ROCm · matyas-streamhpc · Apr 22, 2024 · Apr 26, 2024 · Apr 26, 2024 · Apr 26, 2024
@@ -0,0 +1,273 @@
+.. meta::
+  :description: This chapter describes a set of best practices designed to help
+   developers optimize the performance of HIP-capable GPU architectures.
+  :keywords: AMD, ROCm, HIP, CUDA, performance, guidelines
+
+*******************************************************************************
+Performance Guidelines
+*******************************************************************************
+
+The AMD HIP Performance Guidelines are a set of best practices designed to help
+developers optimize the performance of their codes for AMD GPUs. They cover
+established parallelization and optimization techniques that can greatly
+improving performance for HIP-capable GPU architectures.
+
+By following four main cornerstones, we can exploit the performance
+optimization potential of HIP.
+
+- parallel execution
+- memory bandwidth usage optimization
+- optimization for maximum throughput
+- minimizing memory thrashing
+
+In the following chapters, we will show you their benefits and how to use them
+effectively.
+
+.. _parallel execution:
+Parallel execution
+===============================================================================
+For optimal use, the application should reveal and efficiently provide as much
+parallelism as possible to keep all system components busy.
+
+Application level
+-------------------------------------------------------------------------------
+The application should optimize parallel execution across the host and devices
+using asynchronous calls and streams. Workloads should be assigned based on
+efficiency: serial to the host, parallel to the devices.
+
+For parallel workloads, when threads need to synchronize to share data, if they
+belong to the same block, use ``__syncthreads()`` (see:
+:ref:`synchronization functions`) within the same kernel invocation. If they
+belong to different blocks, they must use global memory with two separate
+kernel invocations. The latter should be minimized as it adds overhead.
+
+Device level
+-------------------------------------------------------------------------------
+Device level optimization primarily involves maximizing parallel execution
+across the multiprocessors of the device. This can be achieved by executing
+multiple kernels concurrently on a device. The management of these kernels is
+facilitated by streams, which allow for the overlapping of computation and data
+transfers, enhancing performance.
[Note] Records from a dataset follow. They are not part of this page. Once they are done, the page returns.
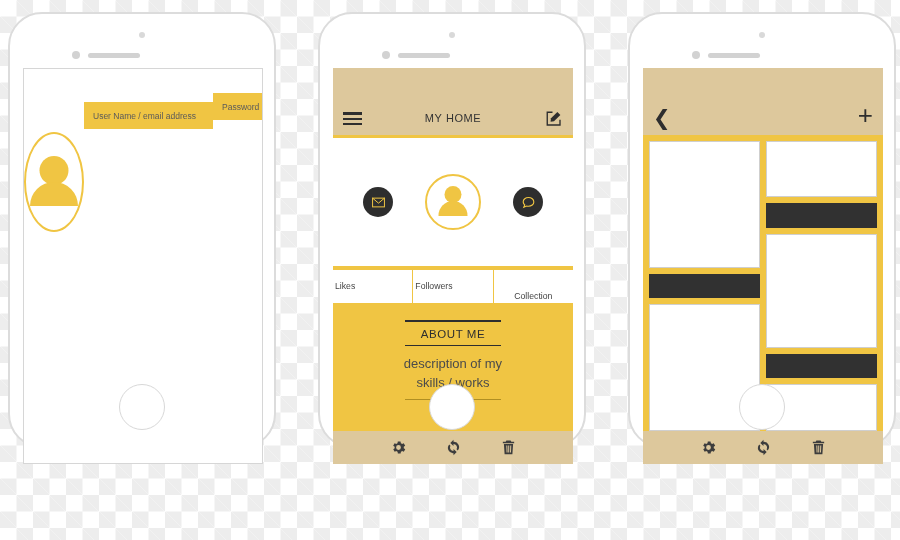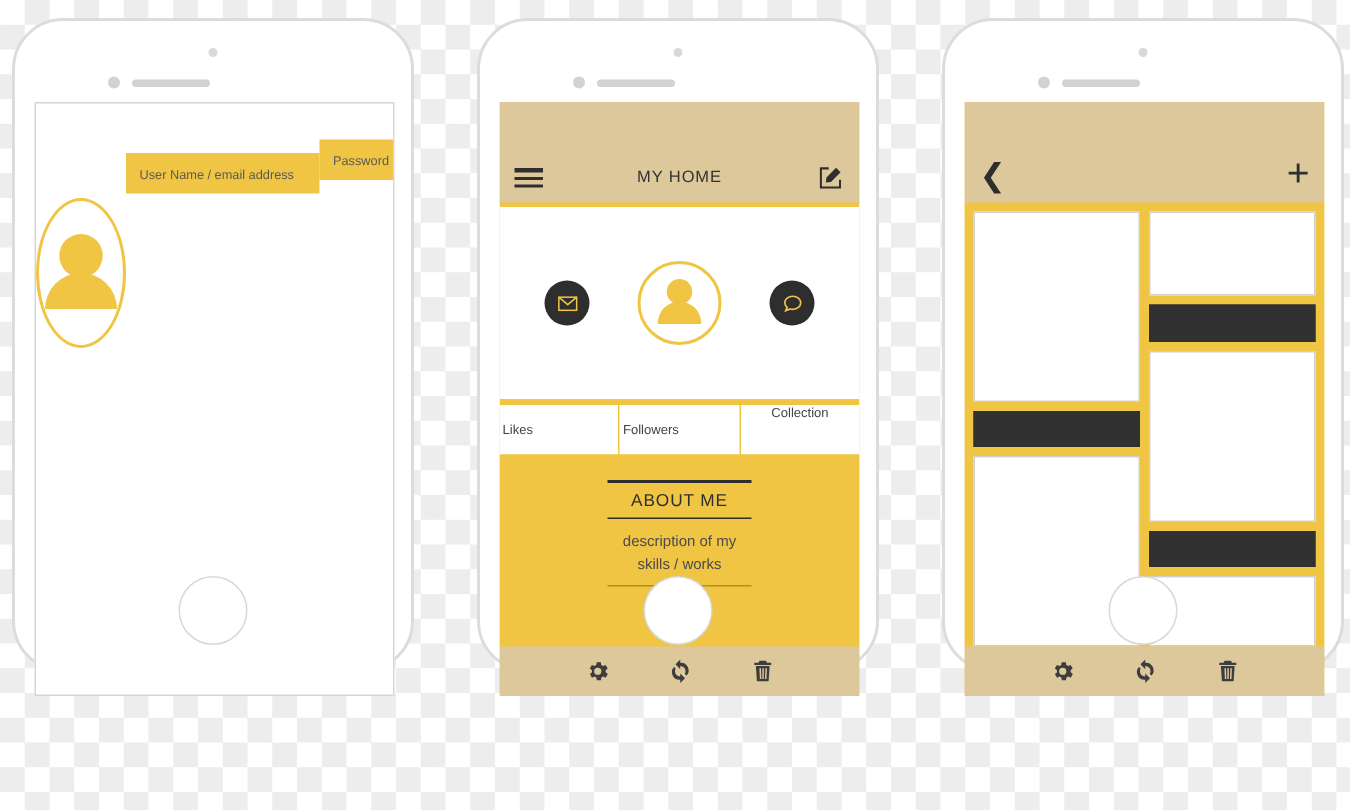--- a/index.html
+++ b/index.html
@@ -247,21 +247,21 @@
     justify-content: flex-start;
     font-size: 8.7px;
     color: #444444;
     cursor: pointer;
     line-height: 1.25;
     text-align: center;
     padding: 0 2px;
     overflow: visible;
   }
   .tab + .tab { border-left: 1px solid #F0C543; }
-  .tab.wrap { display: block; padding-top: 0; }
+  .tab.wrap { display: block; padding-top: 21px; }
 
   .about {
     flex: 1;
     background: #F0C543;
     display: flex;
     flex-direction: column;
     align-items: center;
     padding-top: 17px;
   }
   .about .rule-top {
@@ -274,21 +274,21 @@
     letter-spacing: 0.6px;
     color: #2f2f2f;
     margin: 6px 0 5px;
   }
   .about .rule-mid {
     width: 96px; height: 1.6px;
     background: #2e2e2e;
   }
   .about p {
     margin-top: 9px;
-    font-size: 10px;
+    font-size: 13px;
     line-height: 1.45;
     color: #4b4b4b;
     text-align: center;
     white-space: pre-line;
   }
   .about .rule-bot {
     margin-top: 6px;
     width: 96px; height: 1px;
     background: #b08f22;
   }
The aim is to keep all multiprocessors busy
+by executing enough kernels concurrently. However, launching too many kernels
+can lead to resource contention, so a balance must be found for optimal
+performance. This approach helps in achieving maximum utilization of the
+resources of the device.
+
+Multiprocessor level
+-------------------------------------------------------------------------------
+Multiprocessor level optimization involves maximizing parallel execution within
+each multiprocessor on a device. The key to multiprocessor level optimization
+is to efficiently utilize the various functional units within a multiprocessor.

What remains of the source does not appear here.